Хуан приблизился к Монике и взял ее за руку. На миг сильные пальцы сжали ее какой-то грубой лаской. Затем рука, лишенная духа, опустилась, и Хуан отступил.

– Моника, нужно, чтобы ты выбралась из этой ловушки.

– Почему я? Что случилось?

– Ничего не случилось, но… – пытался успокоить Хуан, делая усилие. И услышав издалека приближающиеся шорохи, повелел ей: – Возвращайся в хижину…

– Почему я должна возвращаться? Что происходит? Кажется, будто плачут, сожалеют о чем-то. Я…

– Нет, Моника, не иди…!

Моника ускользнула от него, побежала к краю скал. Жители деревни столпились внизу, где спускались с высокой горы две заводи ручьев пресной воды. Но бежала не вода. Густая грязь, сильный запах серы, которая катилась медленно вниз, оставляя на берегу мертвую рыбу и вулканические камни. Непонимающая Моника повернулась к Хуану, и спросила:

– Что происходит?

– Не понимаешь? Эти ручьи – наше единственное водоснабжение. И посмотри на море, пляж…

Они прошли по труднопроходимому краю.

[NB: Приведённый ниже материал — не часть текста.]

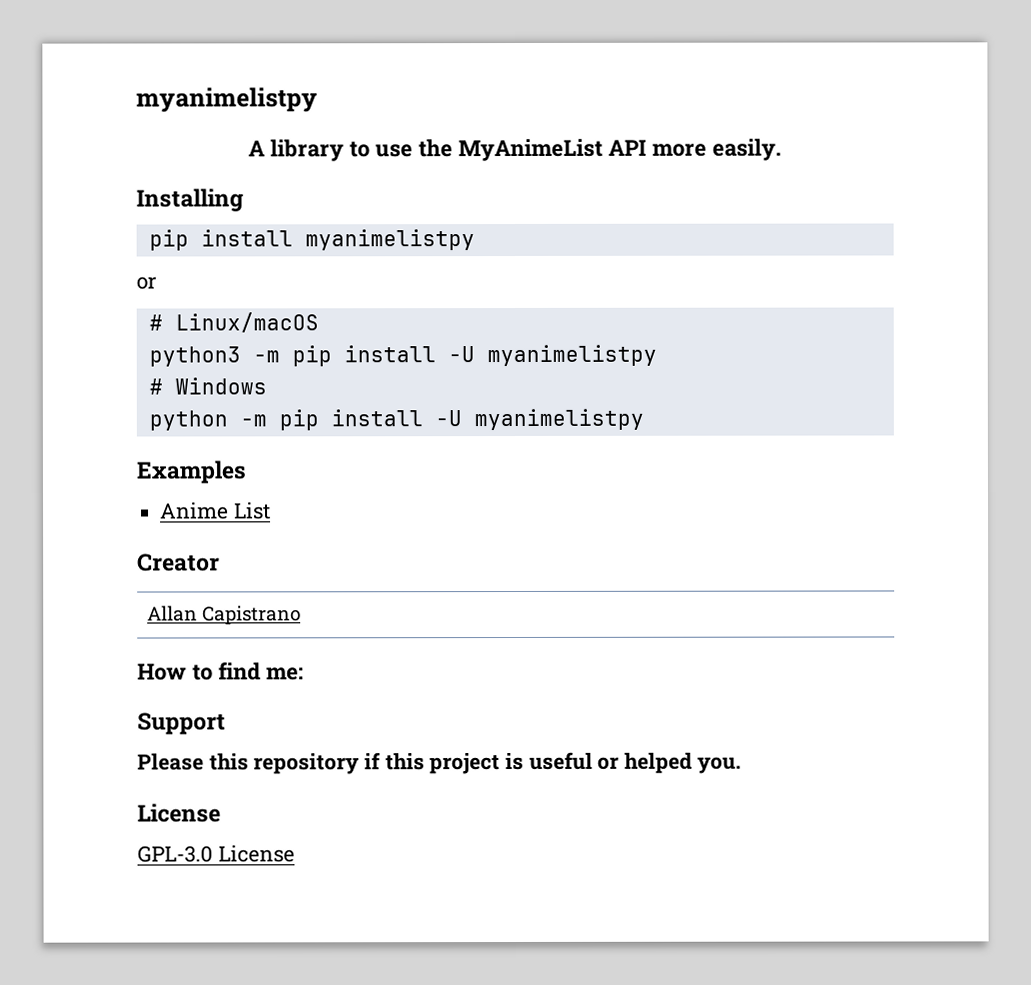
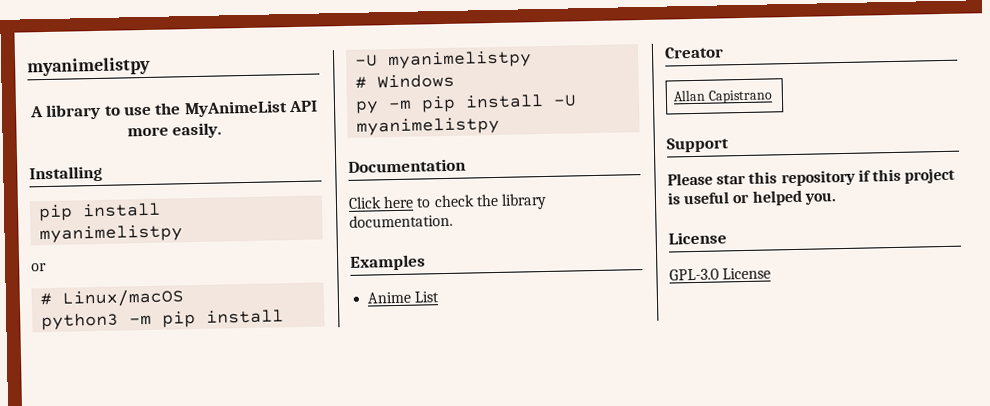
[148,408,644,431] python -m pip install -U myanimelistpy -> [355,93,578,114] [356,116,501,136] [348,158,466,173] [348,192,547,210] [349,213,453,228] py -m pip install -U myanimelistpy // Documentation // Click here to check the library documentation.
[137,662,304,681] // How to find me: -> (773, 96) none
(204, 762) none -> [716,173,747,185] star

Обеспокоенная Моника наклонилась, а единственная рука Хуана схватила ее с тревогой, предупреждая:

– Осторожнее! Ты можешь поскользнуться…

– Но пляж полон рыбы. Некоторые еще прыгают. Другие…

– Кто-то умирает; остальные уже погибли. Понимаешь? Они отравлены. Эта грязь из ручья, уверен, течет и в других ручьях…

– Отравлены? Отравили ручьи? Но кто? Кто это был?

– Это, Моника. Вулкан… Старый вулкан, который пробудился, чтобы выплюнуть свое проклятие над Мысом Дьявола!

Трепеща от беспокойного любопытства, Моника вновь взглянула на высокий конус вулкана. Отсюда было даже лучше видно, чем из Сен-Пьера. Голые крутые склоны казались зловещими. Из странного кратера сбегали маленькие клубы черного-пречерного дыма и была видна тонкая раскаленная линия, переполнявшая через край одну за другой стороны вулкана, пока они не погасли. Она повернулась с испуганным вопросом, глядя на спокойное и серьезное лицо Хуана.

– Что происходит, Хуан?

– Ладно. Происходит… происходит то, что видишь: Мон Пеле переполняет лавой ручьи, реки, и мы останемся без рыбы и питьевой воды.

– И может наступить землетрясение, да?

– Конечно, может случится. Это было не в первый и не в последний раз…

– Я слышала ужасные истории о том, что может сделать вулкан…

– Уверен, извержение вулкана вытащило Мартинику из глубин морей, а другое извержение может снова похоронить.

– Почему ты так говоришь, Хуан? Словно тебя радует эта ужасная мысль…

– Нет, Моника, не радует. Хотя иногда, перед несправедливостью власть имущих, перед болью и страданиями вечных жертв, я начал думать, что природа имеет причину, чтобы смыть человека с поверхности земли. Посмотри на них, Моника.